In the beginning was the Word (Logos) ...
The Word (Logos) was with God ....
The Word (Logos) was God ...
He was with God in the beginning ...
The Word (Logos) became flesh and made a dwelling among us ...

Read all of John 1 and you'll see what I'm getting at.

Wait. Does that mean Logic and God are the same thing? No. Logic itself is not what the author is talking about. This is different. It's the logic behind all logic, the essence behind all essence, the being behind all beings, the force behind all forces,  the wisdom behind all wisdom. To quote Tillech, you could call it the ground of all being. That's the kind of thing John is poking at when he uses the word Logos to describe Jesus. Logos therefore acts more like a mental hook than the reality itself. It explains something important, but uses metaphor do accomplish it. Why? Because the metaphor was highly accessible to the greco-roman world. It's much less accessible now.

John is simply pointing to Jesus as the beginning of everything. If you flip to Colossians 1:15-23, this is reiterated by the Apostle Paul (and is another principal of Bible reading ... let the Bible interpret the Bible). Here's the interesting part. It's possible to get to the conclusion that John is pointing to Jesus as the beginning of everything if you are already thinking about The Bible in terms of "Jesus as central". It's easy to get lost in an overwhelming pile of details otherwise, but with a Jesus first approach the more you look into the details the more the details show the depth and breadth of Jesus' centrality.

Of course, this leaves questions of why John feels the need to show Jesus is the beginning, or how this relates to the big bang and evolution or the multiverse. Maybe I'll come back to this another time ...

Here's the Point: If Jesus is the beginning of everything, then Jesus surely also needs to be the beginning of our Bible reading. Put another way, Jesus needs to be re-positioned at the explicit center of the entire Christian faith. Right now, it seems that morality and the Bible are the center of the faith.

I am thinking at this point, least one person wants to throw Christian themed Zeka Viruses at my computer. But think about this: Whatever is at the core of us is the thing we love most, whether we admit it or not. Placing the Bible or "God's perfect Law" at the explicit center of faith also places it at the core of us because our faith is integral to who we are as people. To love the Bible most above all things is to then by definition not love Jesus most above all things. Therefore, if you love the Bible more than you love Jesus, Jesus will end up playing second fiddle to whatever you, your pastor,  church, or denomination or whomever your trust spiritually thinks the Bible means when it's read. If they think the Bible condones oppression of certain people, and you love the Bible more than you love Jesus, you'll be more likely to concur. Or perhaps in your disagreement with them over their interpretation of the Book you love, you might become aggressive or violent or impossible. Or maybe not. The point is it's uncertain whether what you do will be Jesus-shaped, because it's not Jesus you are looking toward to be the ultimate ground floor of who you are. Get the idea?

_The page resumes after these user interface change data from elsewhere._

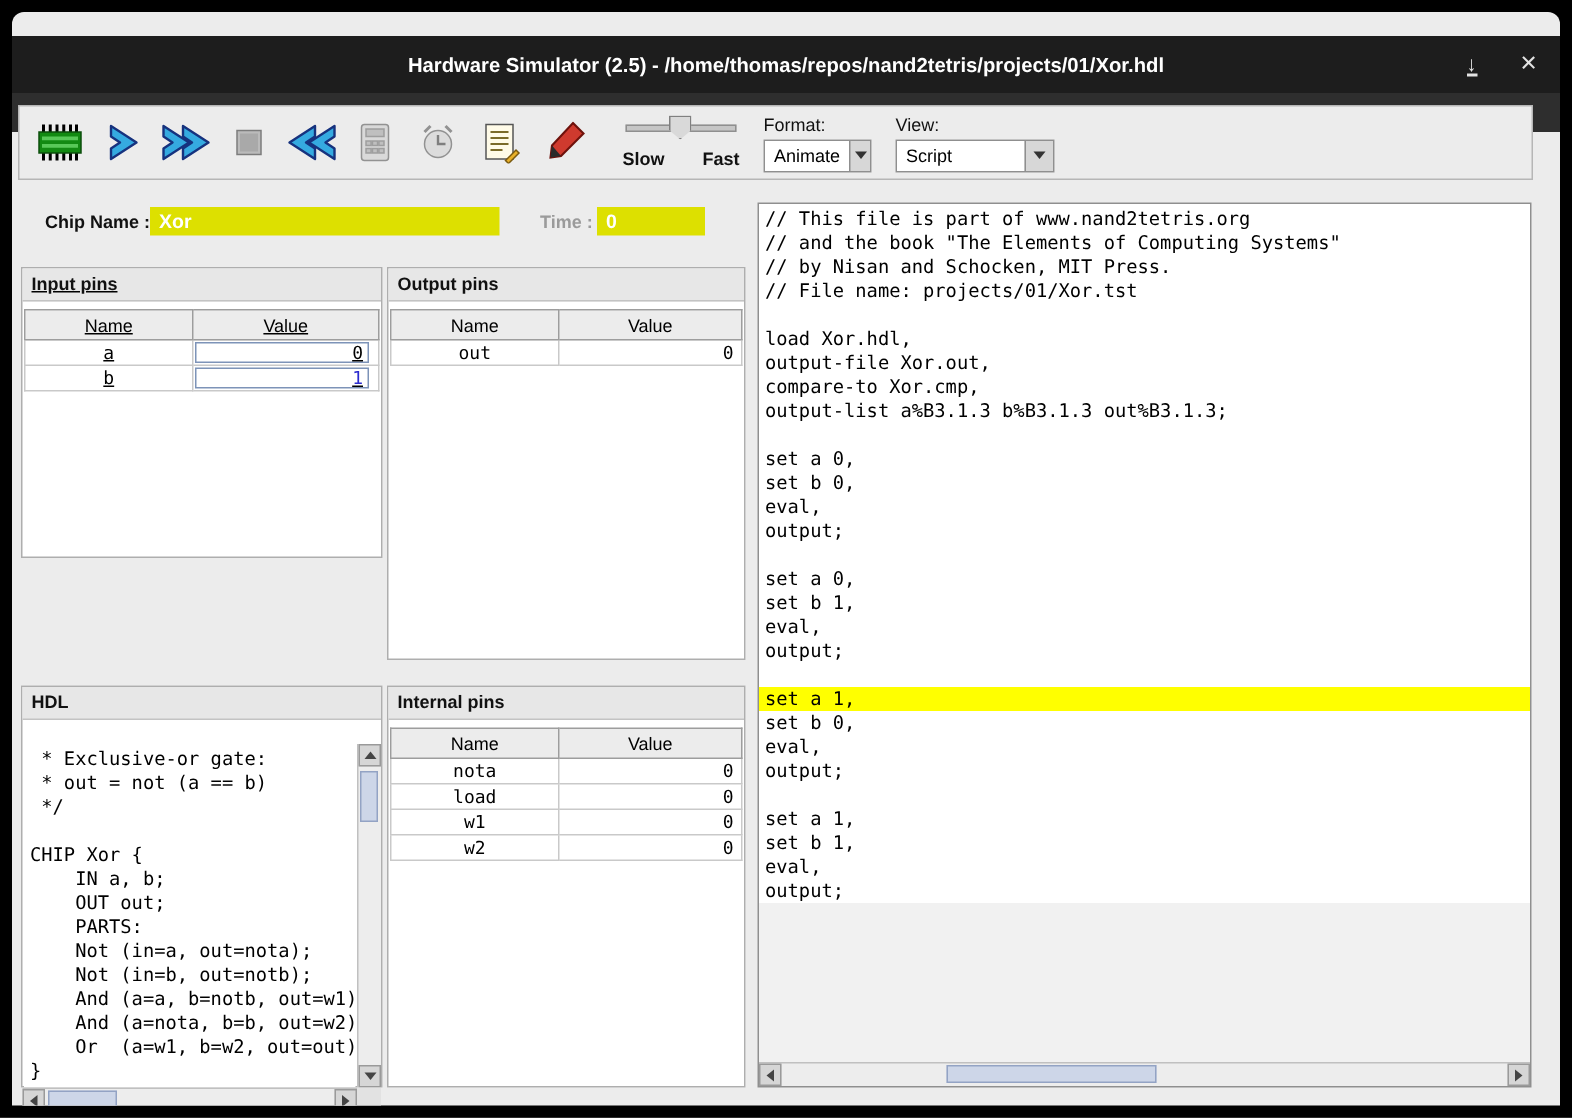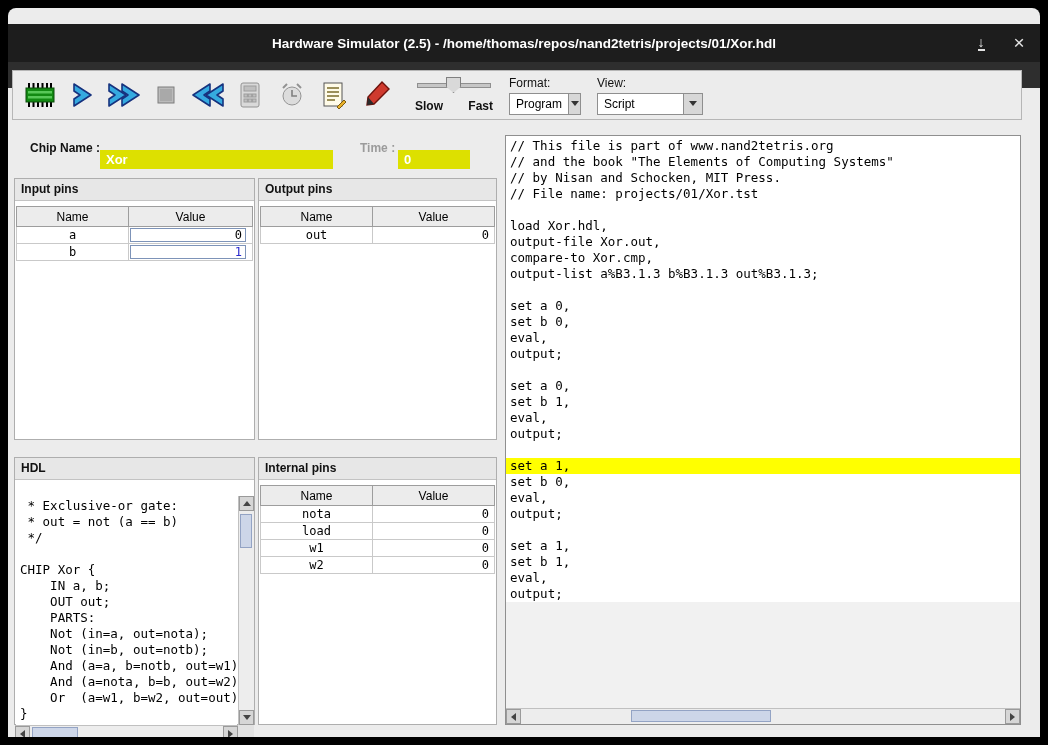--- a/index.html
+++ b/index.html
@@ -233,7 +233,7 @@
       <div class="combo-group">
         <span class="combo-label">Format:</span>
         <div class="combo" style="width:72px;">
-          <span class="combo-text">Program</span>
+          <span class="combo-text">Animate</span>
           <span class="combo-arrow">
               <i></i>
             </span>

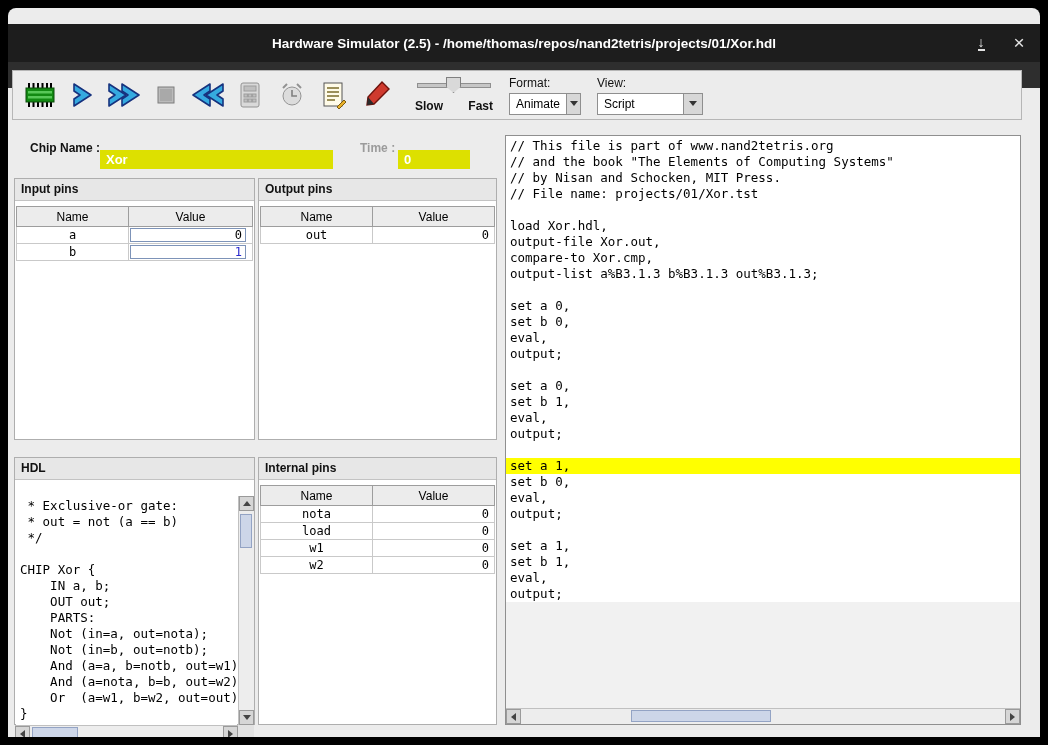--- a/index.html
+++ b/index.html
@@ -44,7 +44,7 @@
   .chip-row{position:absolute;left:0;top:130px;width:497px;height:24px;}
   .chip-label{position:absolute;left:22px;top:3px;font-size:12px;font-weight:bold;color:#111;}
   .time-label{position:absolute;left:352px;top:3px;font-size:12px;font-weight:bold;color:#9b9b9b;}
-  .yellow-field{position:absolute;top:12px;height:19px;line-height:19px;color:#fff;font-weight:bold;font-size:13px;padding-left:6px;box-sizing:border-box;background:#dde000;}
+  .yellow-field{position:absolute;top:0;height:19px;line-height:19px;color:#fff;font-weight:bold;font-size:13px;padding-left:6px;box-sizing:border-box;background:#dde000;}
   .chip-name-field{left:92px;width:233px;}
   .time-field{left:390px;width:72px;}
 

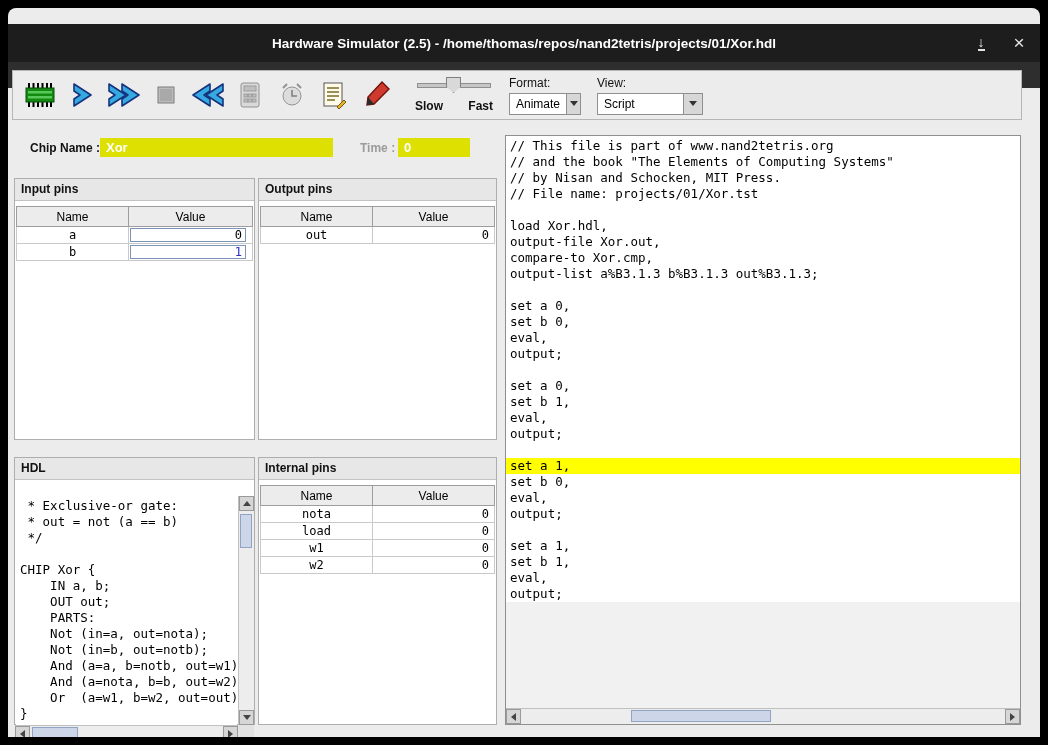--- a/index.html
+++ b/index.html
@@ -258,7 +258,7 @@
       <div class="yellow-field time-field" style="background: rgb(221, 224, 0);"><span>0</span></div>
     </div>
 
-    <div class="panel" style="left:6px;top:170px;width:241px;height:262px;">
+    <div class="panel" style="left:6px;top:170px;width:241px;height:194px;text-decoration:underline;">
       <div class="panel-title">Input pins</div>
       <div class="panel-body">
         <table class="pin-table">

Here's another way of putting it: Read the bible, but follow Jesus. Our churches, our lives, and even our Bible reading need to become inextricably Jesus-shaped. We may never do it perfectly, but we can start the journey of becoming, today. The first place we can undoubtedly learn the most clearly about Jesus is in the scriptures themselves. But the scriptures themselves are a testament to and about Jesus. Interestingly, by placing Jesus at the center of our faith, we are pointed back to the scriptures as the center of our relationship with Jesus.

The result is a kind of positive feedback loop. The more we look to Jesus as the center of our faith, the more we will find him all over the scriptures. But if we fail to look to Jesus as the center of our faith (and instead look to logic or morals or certainty etc), we will easily miss Him.